Pese al alivio que le provocó este pensamiento, Sotanovsky supo que había tocado fondo. Con un gesto inapelable, buscó los tres caramelos de licor que le quedaban en el bolsillo, les quitó los envoltorios, y se los metió en la boca.

La noche iba perdiendo su negrura cuando, desde el Oeste, el tren se aproximó a la estación.

Sotanovsky no lo oyó llegar porque roncaba una profunda borrachera dentro del puesto de pipas.

El tren se detuvo.

Hizo sonar el silbato una vez.

Dos veces.

Tres.

Y luego se perdió rumbo al Amanecer.

La tarde ya era rosa cuando Sotanovsky despertó.
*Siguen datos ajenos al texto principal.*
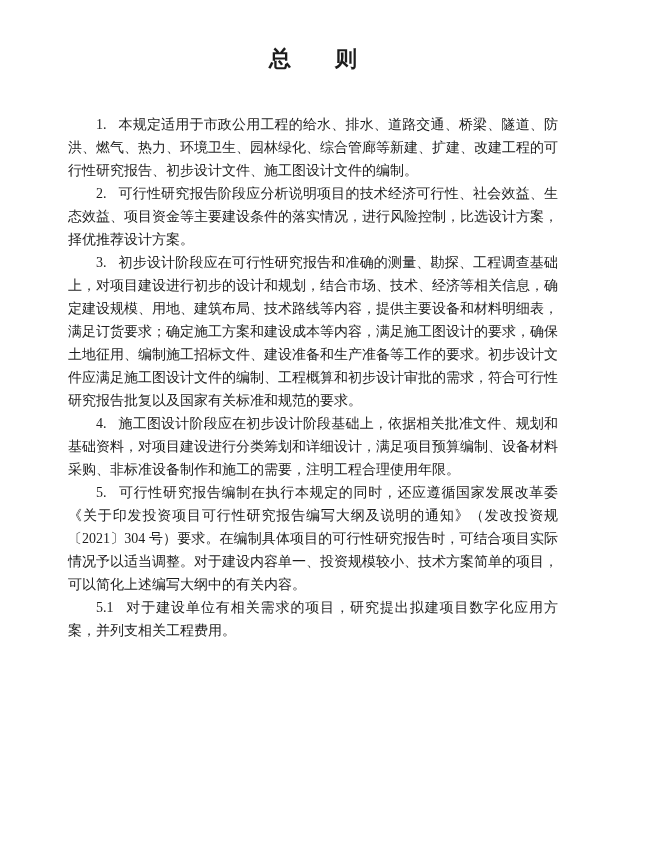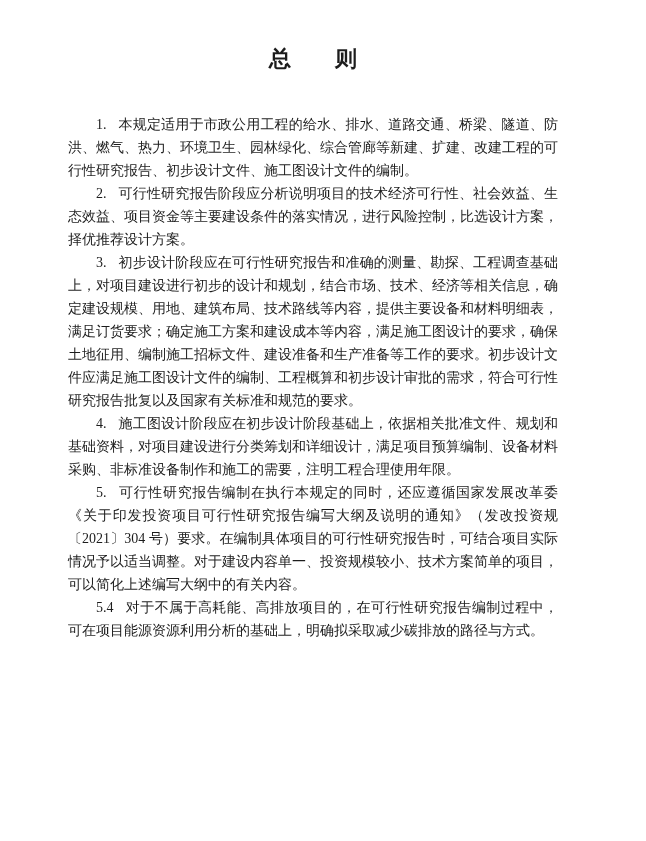"5.1" p.para { html: none -> <p><span>5.1</span><span>对于建设单位有相关需求的项目，研究提出拟建项目数字化应用方案，并列支相关工程费用。</span></p> }
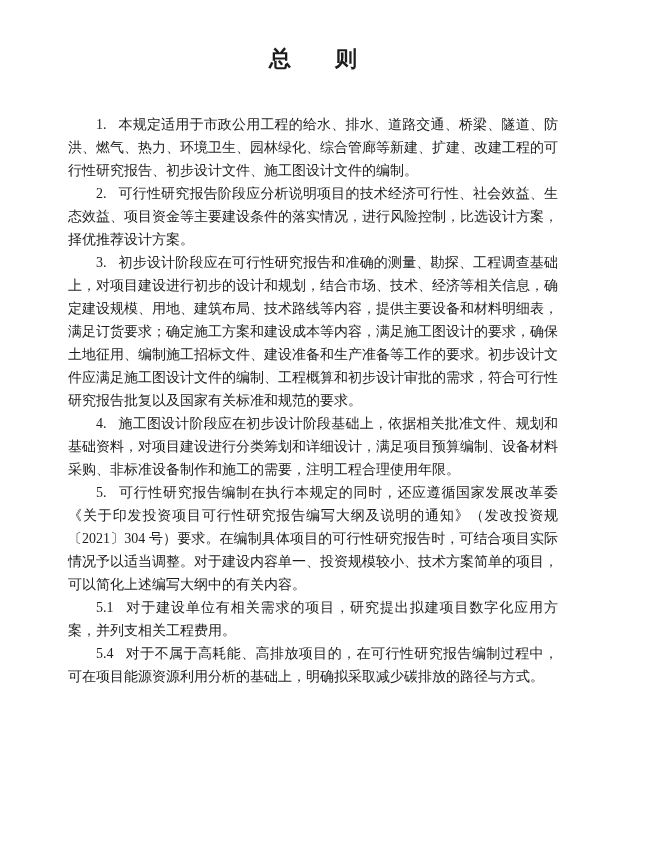"5.4" p.para { html: <p><span>5.4</span><span>对于不属于高耗能、高排放项目的，在可行性研究报告编制过程中，可在项目能源资源利用分析的基础上，明确拟采取减少碳排放的路径与方式。</span></p> -> none }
Un tren llegaba desde el Este, como cada día.

Y por primera vez no interrogó a los viajeros ni intentó sorprender al maquinista.

Tampoco bailó.

Resignado, se limitó a  cerrar el puesto de pipas, le dio unas palmadas al banco de  madera, y sin despedirse del letrero acunado por el viento, que en ese momento ponía «suerte y adiós», subió al tren.

Más tarde, mucho más tarde, cuando veía por las ventanillas que el horizonte se ensangrentaba, y el crepúsculo aguardaba al final de la vía, Sotanovsky dejó de luchar contra los recuerdos y la resaca, y permitió que todo el tiempo junto a Ella volviera a su memoria: su amor desaforado, su nula pero encantadora habilidad para cocinar, su manía de nombrarlo todo al revés…

Comprendió de pronto y se echó a reír.

No dejó de reír cuando el tren se detuvo en la estación terminal, que según el letrero se llamaba Crepúsculo, ni cuando bajó al andén mientras se desnudaba, y preguntaba a los asombrados transeúntes por la ubicación del florero público más cercano.